My hiking crew and I stopped for a while at the northwest corner of the trail that passes the closest to Mount Rainier. From this point, I tried to take in as much as I could of the magnificent view before me. As with spotting marmots, the longer I stared, the more details I saw: incredible blue, white, and black swirls of glacial ice and till, waterfalls of glacial melt cascading from cliffs carved out of the mountain, and fields of snow too large and crevasses in the ice too deep for my mind to possibly comprehend.
Continuing on around the loop, our view turned away from Rainier and instead we were met with an endless expanse of the Cascades, also peeking in and out of clouds. At Panorama Point, we couldn’t see very far beyond the immediately neighboring mountains and valley below, but it was still a great stopping point for a snack. Plus, there is a bathroom shed a short way up the trail from here. After a final ascent beyond Panorama Point, we reached the highest point of the trail and began descending back to the Visitor Center.

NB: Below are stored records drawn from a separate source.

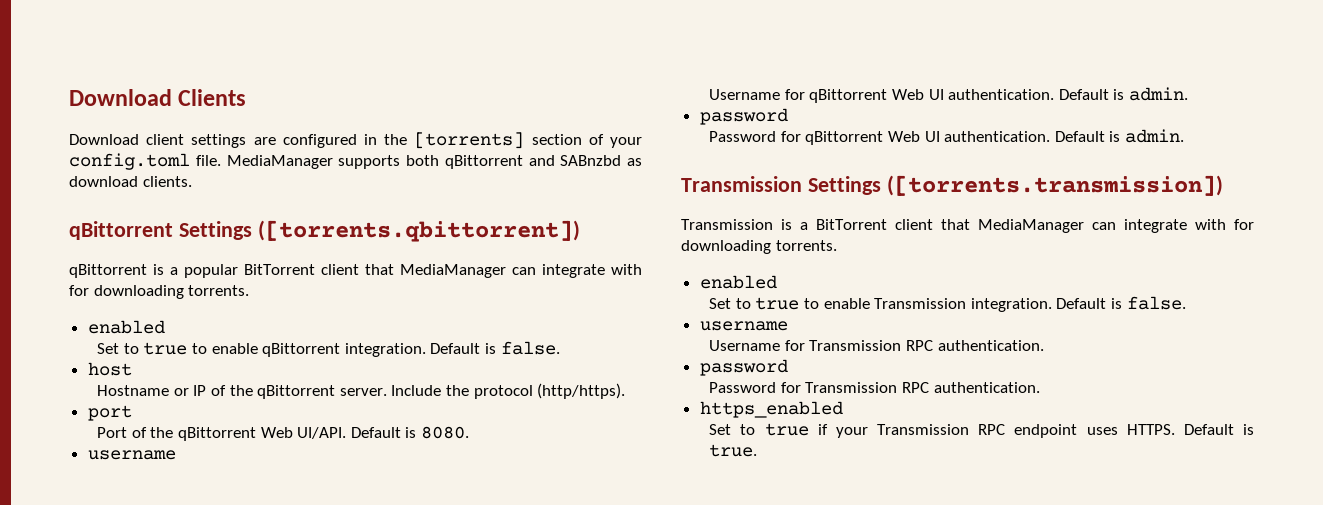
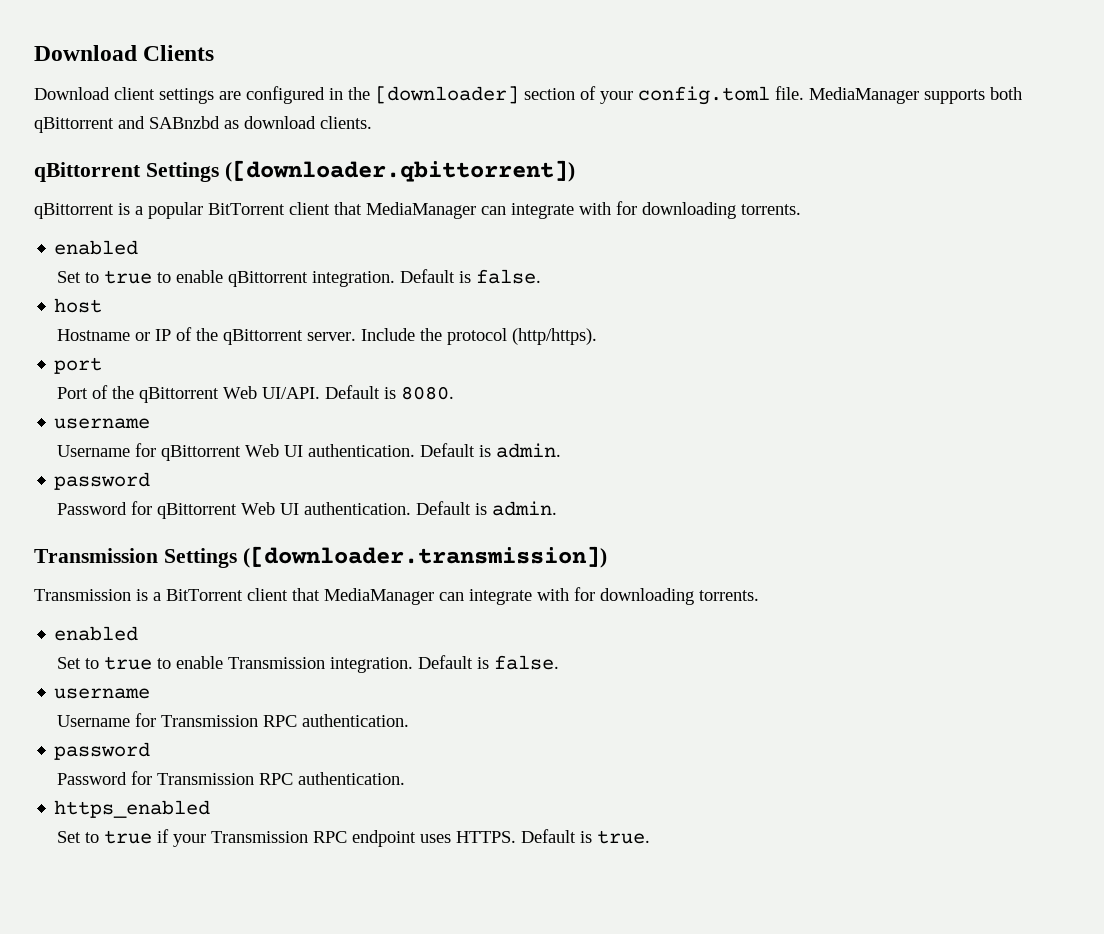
- Download client settings are configured in the [torrents] section of your config.toml file.
+ Download client settings are configured in the [downloader] section of your config.toml file.
- qBittorrent Settings ([torrents.qbittorrent])
+ qBittorrent Settings ([downloader.qbittorrent])
- Transmission Settings ([torrents.transmission])
+ Transmission Settings ([downloader.transmission])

Rather than continuing on Skyline Loop, we decided to take a shortcut back to the Visitor Center via the Golden Gate Trail, a path of steep switchbacks that shortened our hike by about a mile and a half (our group was getting a little “hangry” at this point). Finally, this Golden Gate Trail yielded the wildflowers that we had been seeking. Patches of white, pink, red, and yellow flowers lined the trails, ranging in appearance from small and dainty to fuzzy and other worldly-looking. The air buzzed with excitement as pollinators flew from flower to flower, and the life swarming around gave us a newfound energy in the last stretch of our hike.
Before reaching the end of our journey, we passed by an extremely crowded viewpoint of Myrtle Falls, one of the most iconic Mount Rainier sceneries due to its picturesque beauty and easy accessibility (at this point we were back on the paved path that led back to the Visitor Center). I had to wait patiently for my spot at the front of the crowd in order to take a quick photo.

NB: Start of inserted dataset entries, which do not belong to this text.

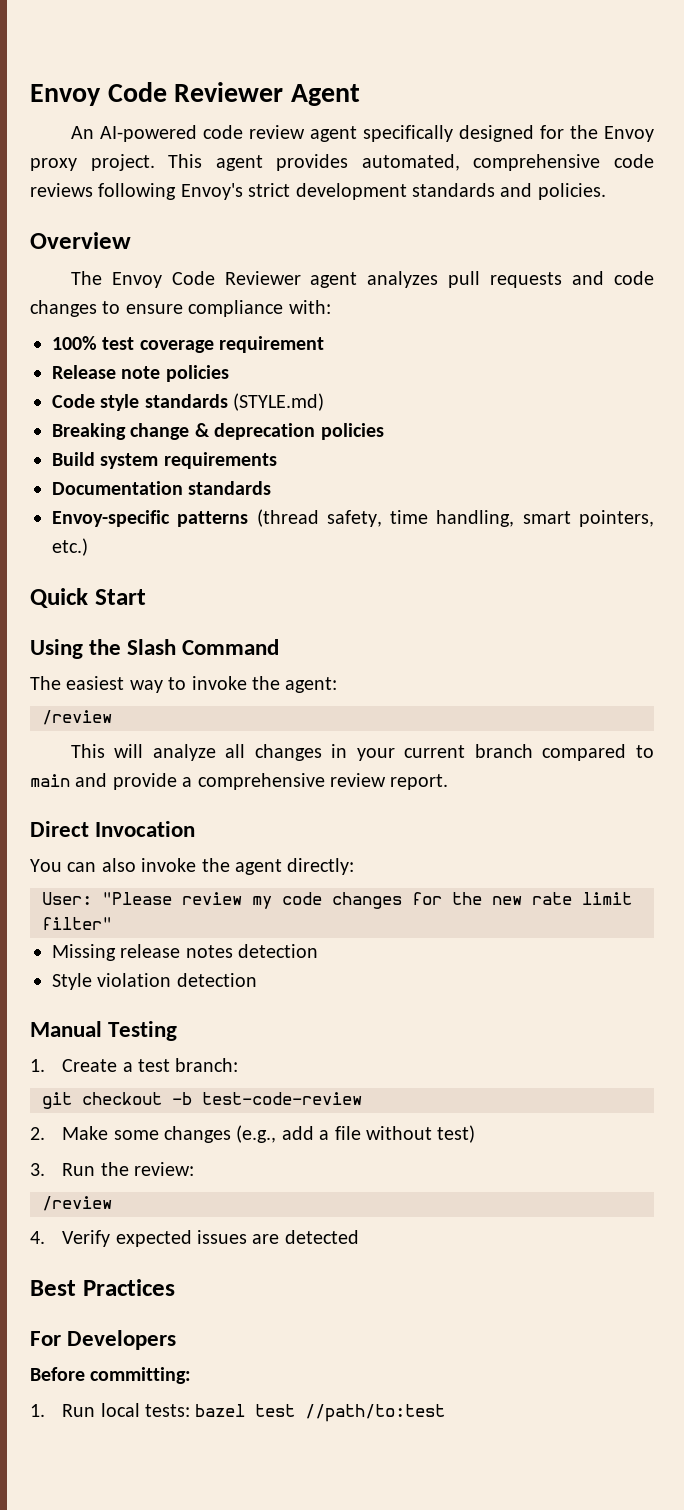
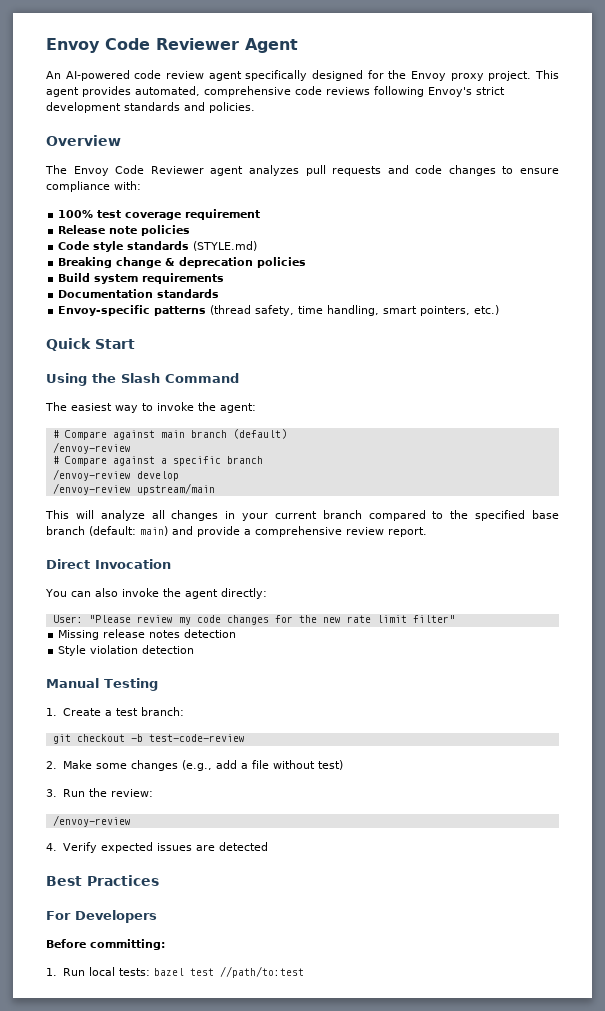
  The easiest way to invoke the agent:
- /review
+ # Compare against main branch (default)
+ /envoy-review
+ # Compare against a specific branch
+ /envoy-review develop
+ /envoy-review upstream/main
- This will analyze all changes in your current branch compared to main and provide a comprehensive review report.
+ This will analyze all changes in your current branch compared to the specified base branch (default: main) and provide a comprehensive review report.
  3. Run the review:
- /review
+ /envoy-review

A beautiful day spent in my beautiful backyard with loved ones; life doesn’t get much better. To my readers, whether you’re visiting Mount Rainier or another beautiful area elsewhere in the world (federally or state protected or not), please be respectful of your surroundings and speak up when you see people doing more harm than good. Each of us has an obligation to do our part in protecting the wild spaces that we are so lucky to be able to experience and that positively impact our lives. Finally, thank you to Mount Rainier for giving me the peace, clarity, and power of mind that I find comes from the places in nature that make me feel small. You, Mount Rainier, make us feel the smallest.